Non, pas tout à fait puisque le sociologue de gauche Michel Wieviorka estime que c'est "le degré zéro de la politique" et que cela démontre "qu'on n'est pas capable de débattre de son action politique au sens large" (le Parisien).
Je passe sur la désinvolture méprisante des réactions politiques. Il n'est pas honteux de considérer que cette abstention de Christiane Taubira pose un problème même si la controverse, aussi compréhensible qu'elle soit, ne mérite pas cette intensité médiatique et que pour ma part je n'en tirerais pas la conclusion d'André Bercoff dans un excellent article : "Un ministre, ça chante la Marseillaise ou ça démissionne !" (Figaro Vox).
Je néglige la mise en garde condescendante de Christiane Taubira, comme si elle avait vocation à donner des leçons, à l'égard des responsables politiques contre les "facilités d'utilisation du bien commun pour créer des polémiques".
A l'occasion de cette commémoration de l'abolition de l'esclavage, la ministre a expliqué que, plutôt que de chanter la Marseillaise dont elle ne connaissait pas toutes les paroles, elle avait préféré se recueillir, s'épargnant ainsi "un karaoké d'estrade". Cette dernière expression qui a beaucoup choqué, comme s'il s'agissait d'un vulgaire divertissement, replacée dans son contexte n'a rien de scandaleux et ce serait lui intenter un mauvais procès que de demeurer sur ce plan. D'autant plus que le rituel républicain n'imposait rien.
Pour ma part, quoi qu'on pense de l'obligation ou non de chanter la Marseillaise pour un ministre - en soi, il me semble que ce serait convenable -, je suis surtout frappé par le fait que Christiane Taubira se complaît en permanence dans une posture de singularité, voire d'incongruité, presque de provocation, qui la rend chère à la gauche pure, d'évitement mais révèle un atypisme aux effets dévastateurs pour la mission qui lui a été confiée puis renouvelée.
Christiane Taubira a besoin de se distinguer, de se séparer du commun.

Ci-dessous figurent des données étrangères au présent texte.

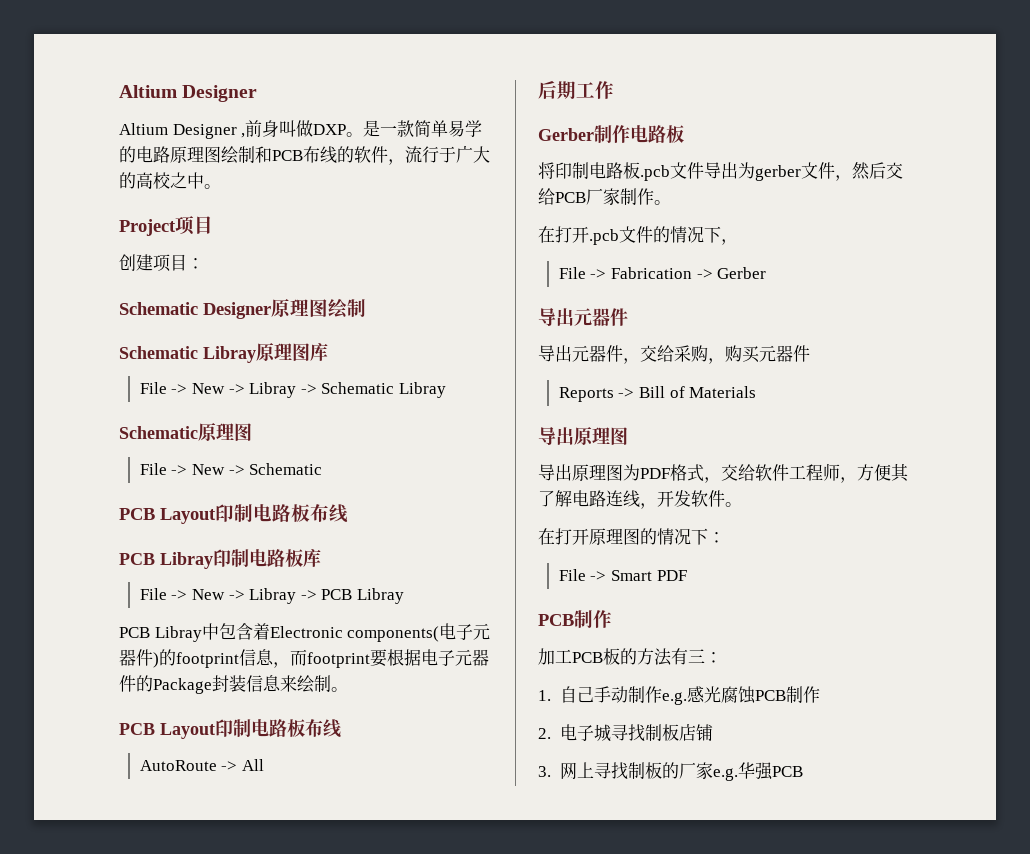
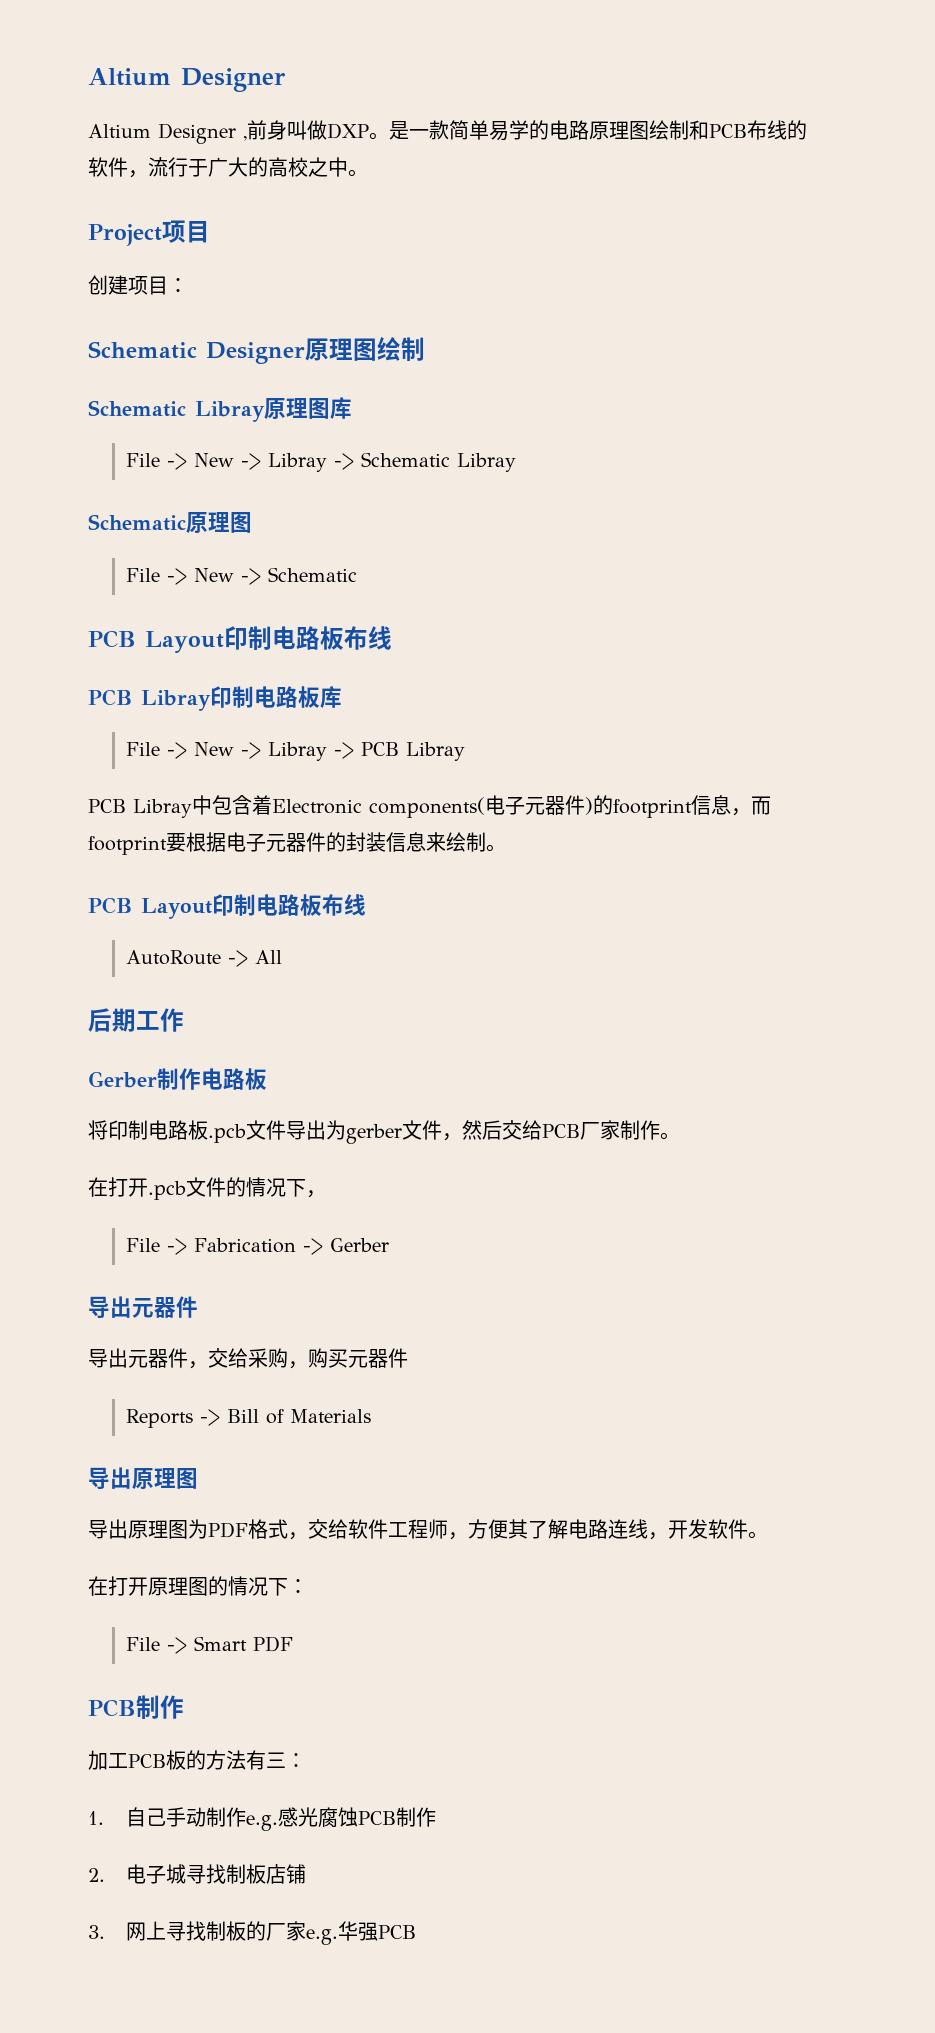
[153,678,212,694] Package -> (346, 842) none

De la même manière qu'elle refuse de dialoguer avec des gens "qui ne pensent pas", elle n'est à l'évidence pas accordée à la banalité des attentes populaires, à la triste réalité des traumatismes causés par la délinquance et la criminalité, à la monotone et ordinaire répétition des dysfonctionnements et des agressions pénitentiaires, à l'implacable et lassante récrimination d'une France qui n'a pas le loisir de s'abandonner à l'esthétique de la parole, au confort humaniste de la belle âme inactive mais se trouve confrontée au quotidien aux mille facettes de l'insécurité et à une justice qui déçoit parfois autant qu'elle est nécessaire. Il y a, dans la complicité naturelle et bienfaisante avec tout le monde, pour un ministre l'opportunité d'une compréhension et d'une action exemplaires.
Christiane Taubira est un garde des Sceaux inadapté à une République plongée dans des temps difficiles et douloureux. Elle se regarde, s'écoute, se recueille mais si elle pouvait une seconde sortir d'elle-même, elle serait saisie. Elle aurait des tâches sur la planche. Plus une seconde pour nous éblouir ou nous énerver avec ses attitudes surprenantes, paradoxales.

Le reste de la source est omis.